● Task objective
Skipping all pictures, please restate word for word the lines from the one that contains "[884,335,966,351] kinds of -> (851, 97) none" through the last line of the entries.

● Before-and-after change records
+++++
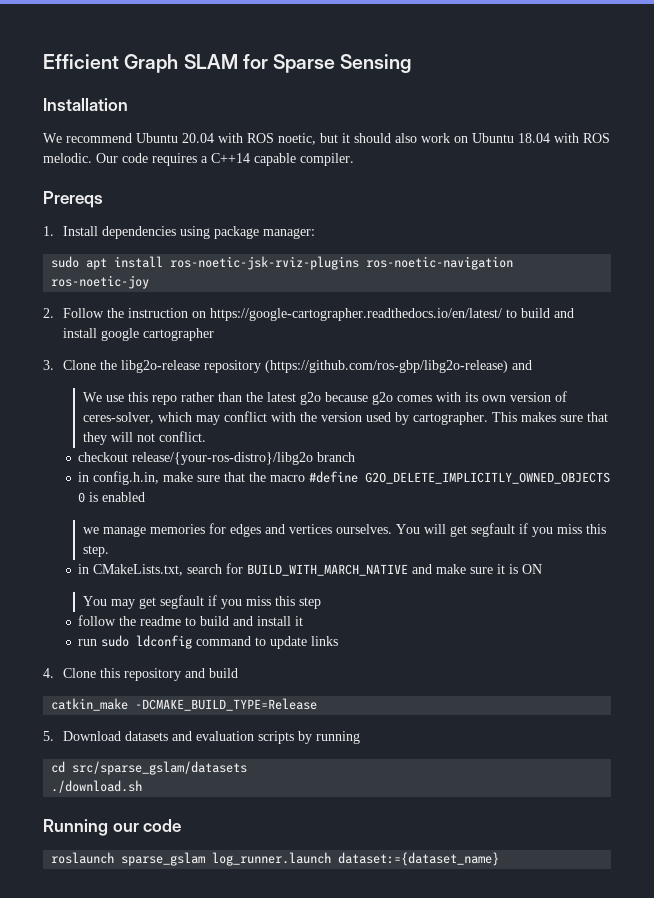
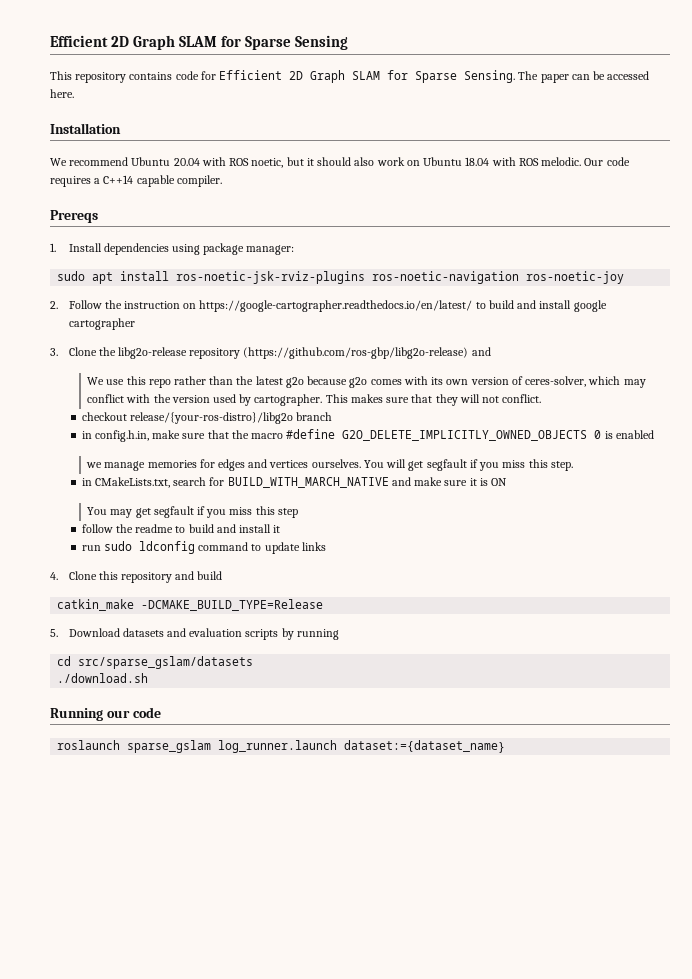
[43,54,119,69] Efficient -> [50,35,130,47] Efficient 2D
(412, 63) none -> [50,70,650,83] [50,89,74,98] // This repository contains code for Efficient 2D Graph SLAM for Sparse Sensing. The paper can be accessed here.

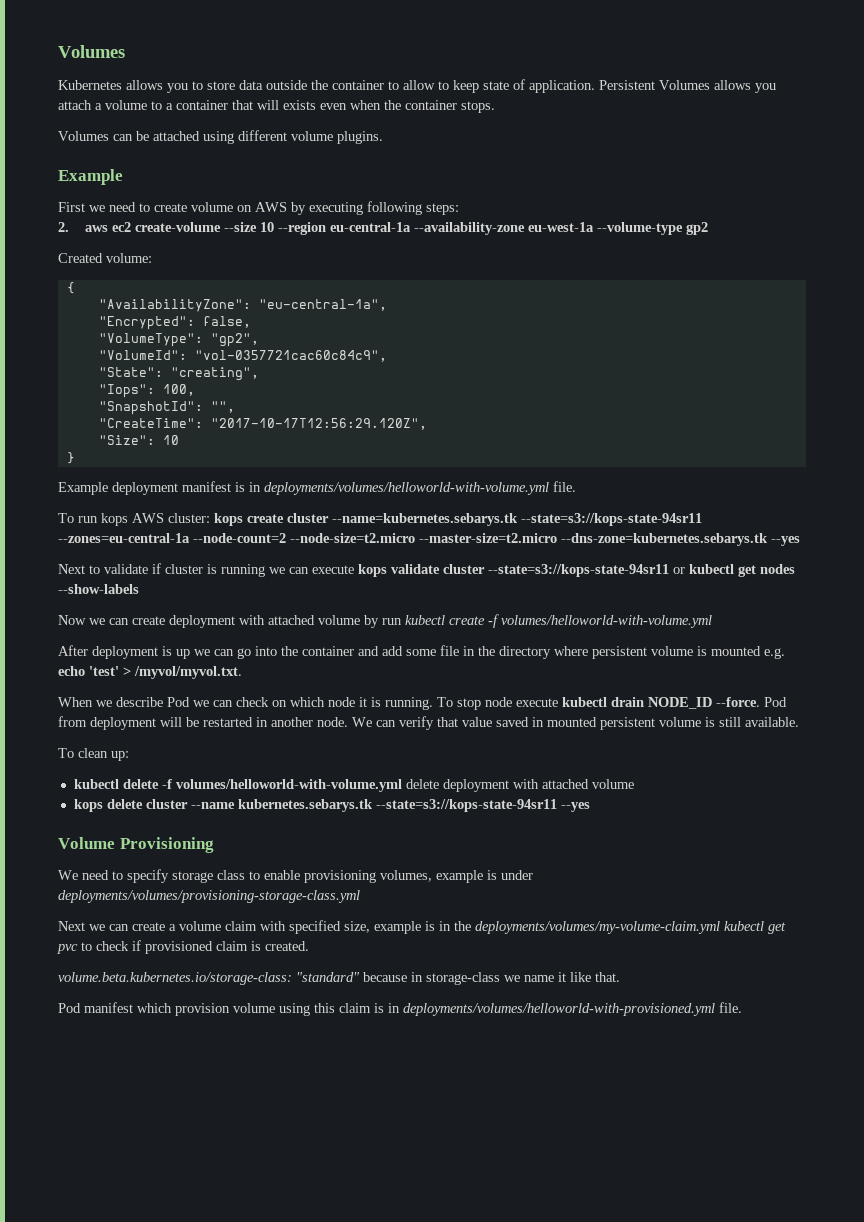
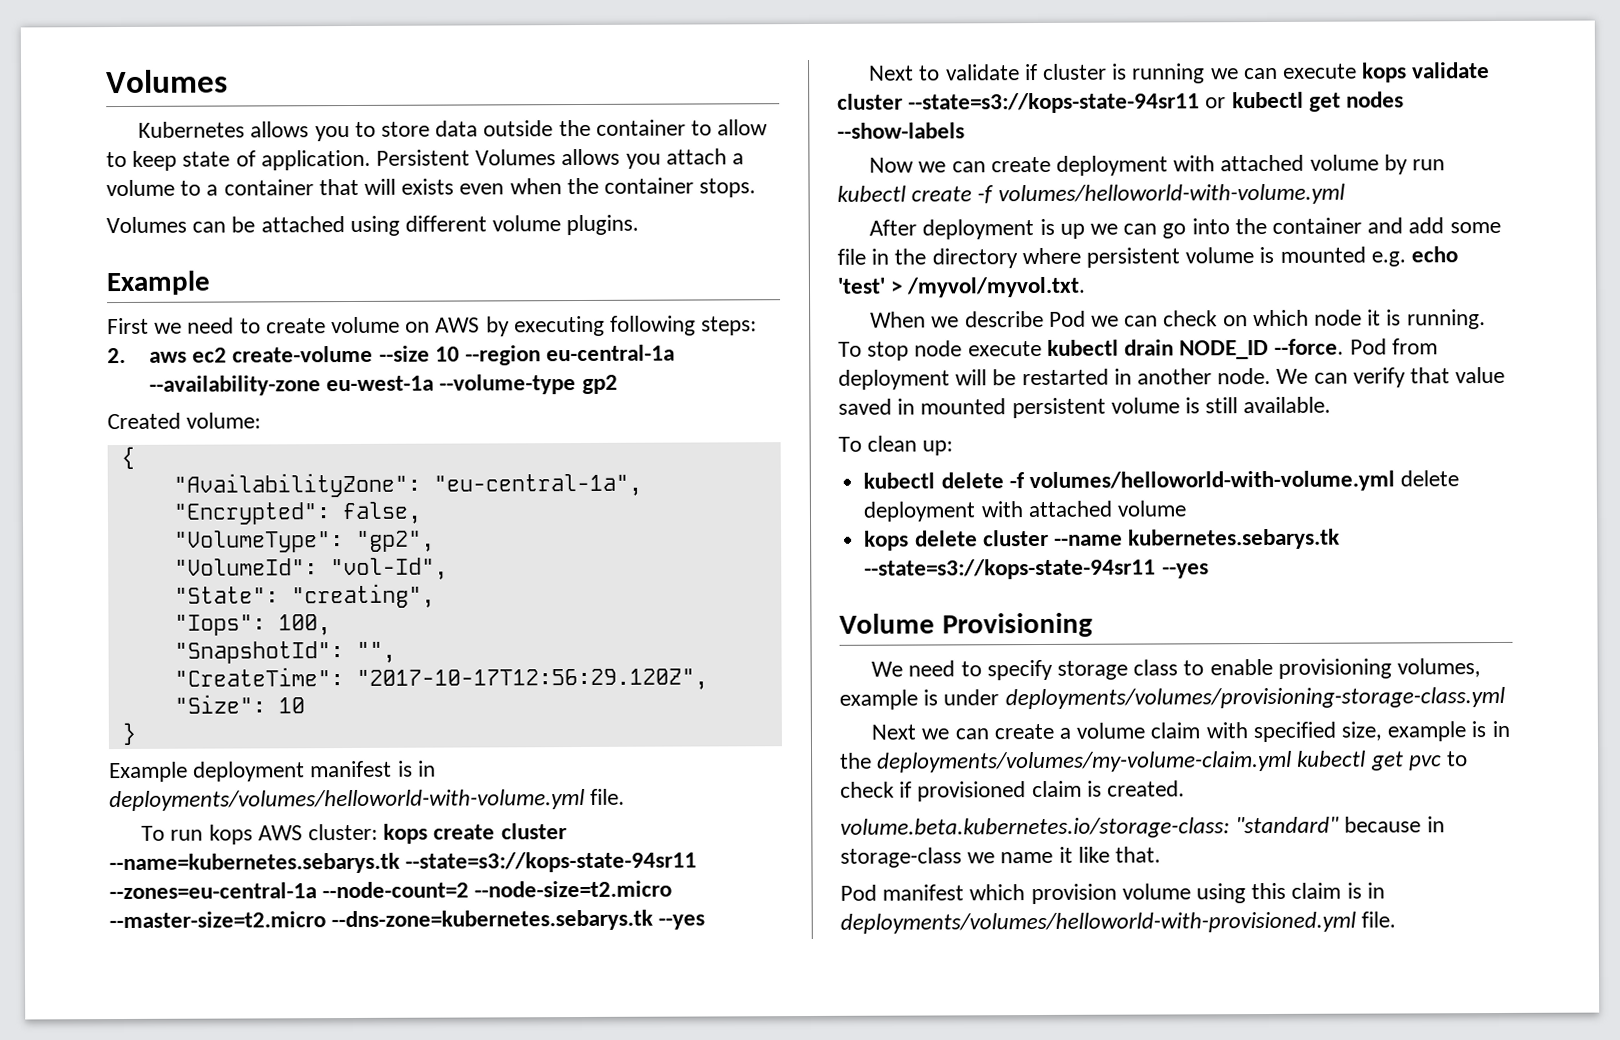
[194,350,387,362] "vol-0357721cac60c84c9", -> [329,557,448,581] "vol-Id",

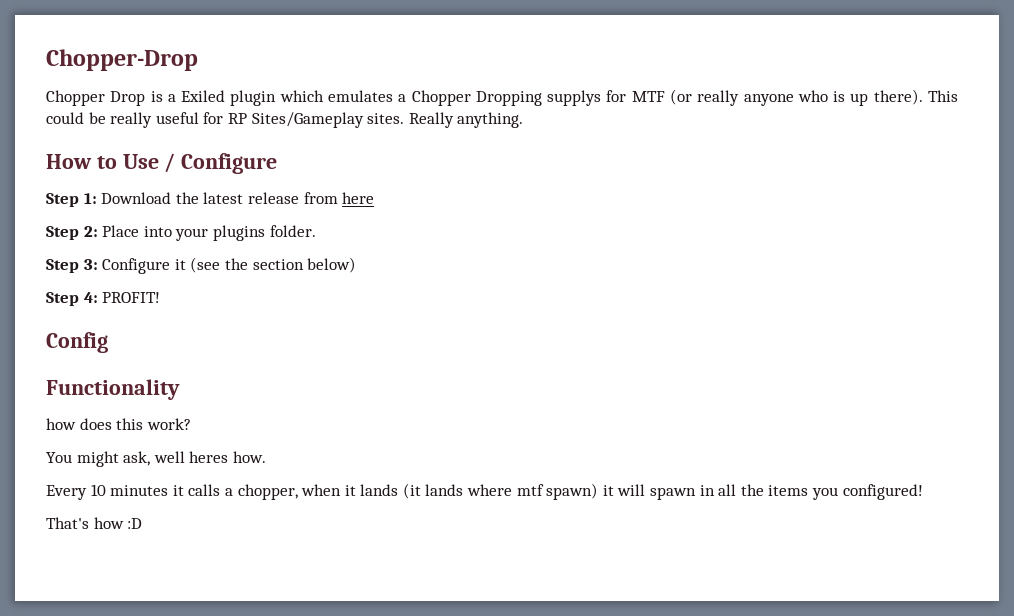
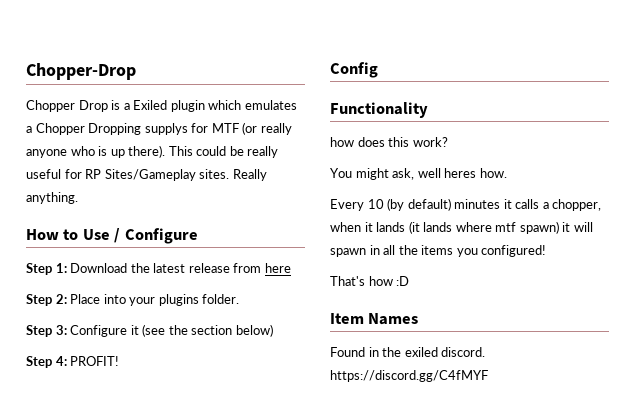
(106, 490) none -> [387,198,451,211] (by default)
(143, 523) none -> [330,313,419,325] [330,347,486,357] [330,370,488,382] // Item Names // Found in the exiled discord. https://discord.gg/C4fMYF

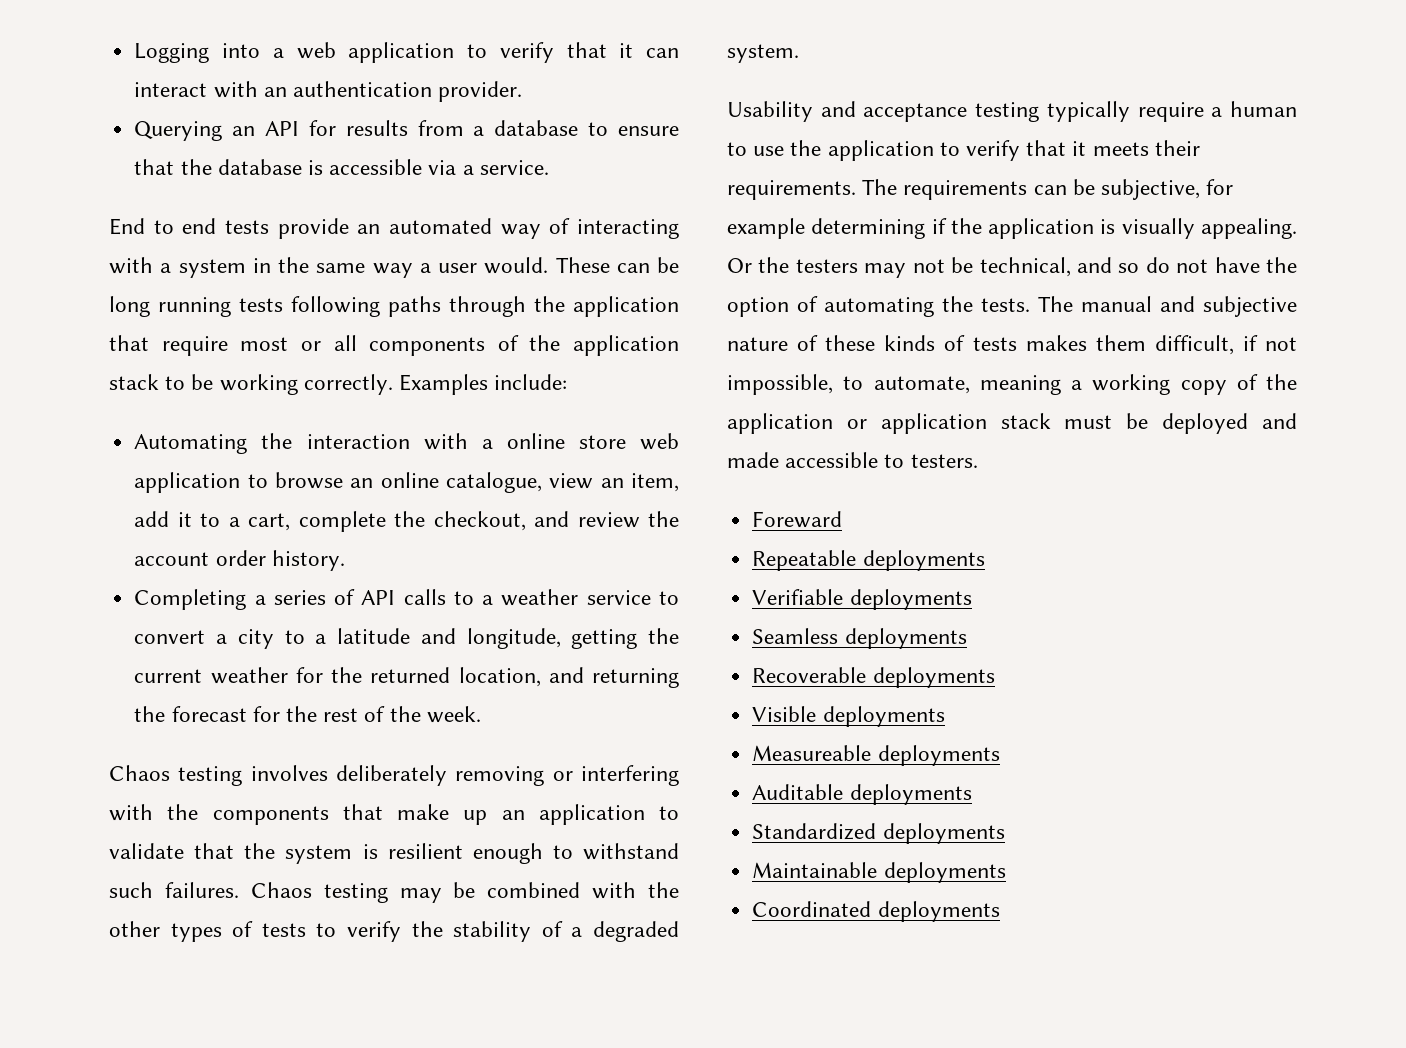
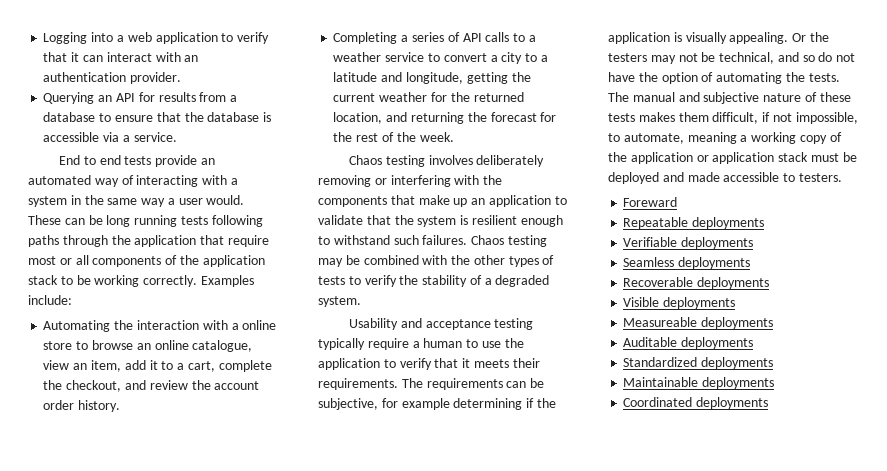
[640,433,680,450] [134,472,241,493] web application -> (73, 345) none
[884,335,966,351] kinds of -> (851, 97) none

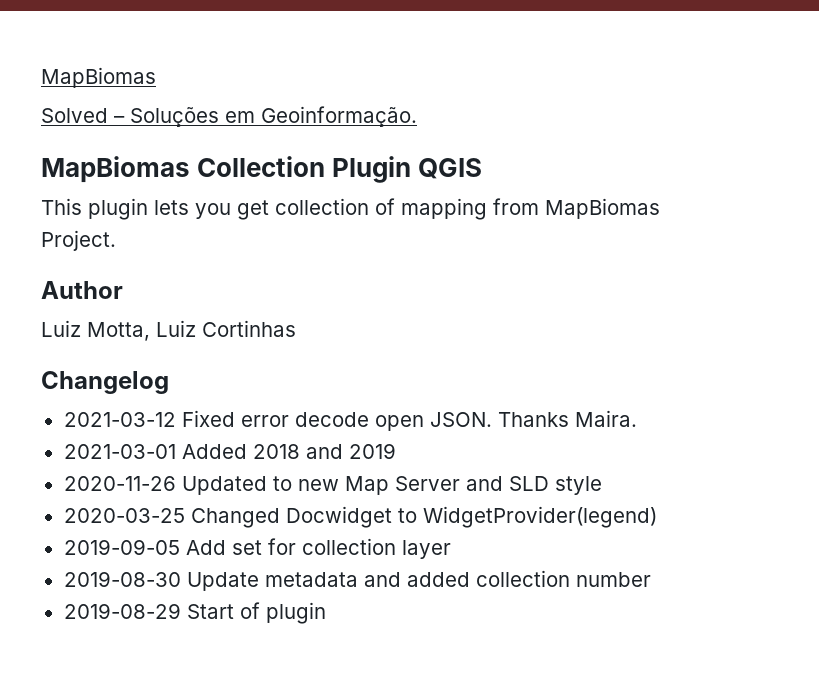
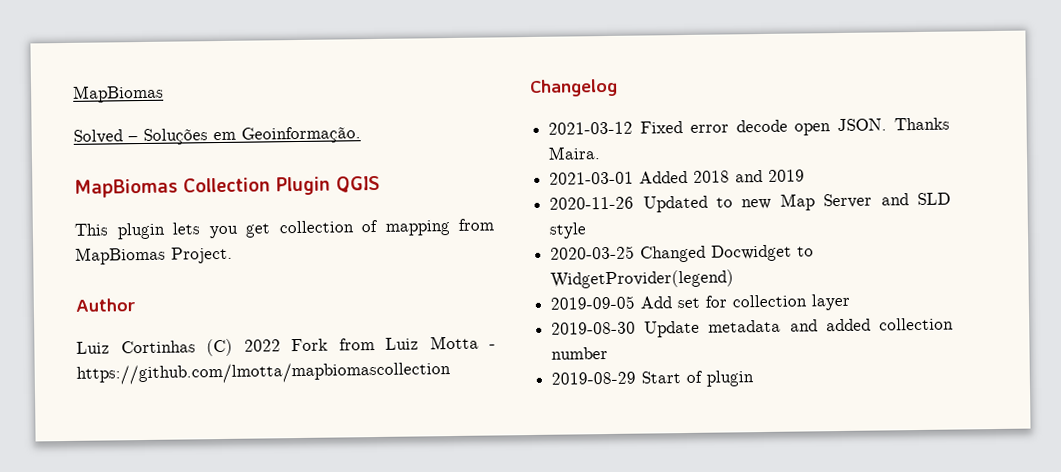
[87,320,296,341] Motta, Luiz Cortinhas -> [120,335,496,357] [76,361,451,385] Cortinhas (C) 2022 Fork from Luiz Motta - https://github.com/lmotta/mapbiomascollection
+++++
● Result below
[884,335,966,351] kinds of -> (851, 97) none

[87,320,296,341] Motta, Luiz Cortinhas -> [120,335,496,357] [76,361,451,385] Cortinhas (C) 2022 Fork from Luiz Motta - https://github.com/lmotta/mapbiomascollection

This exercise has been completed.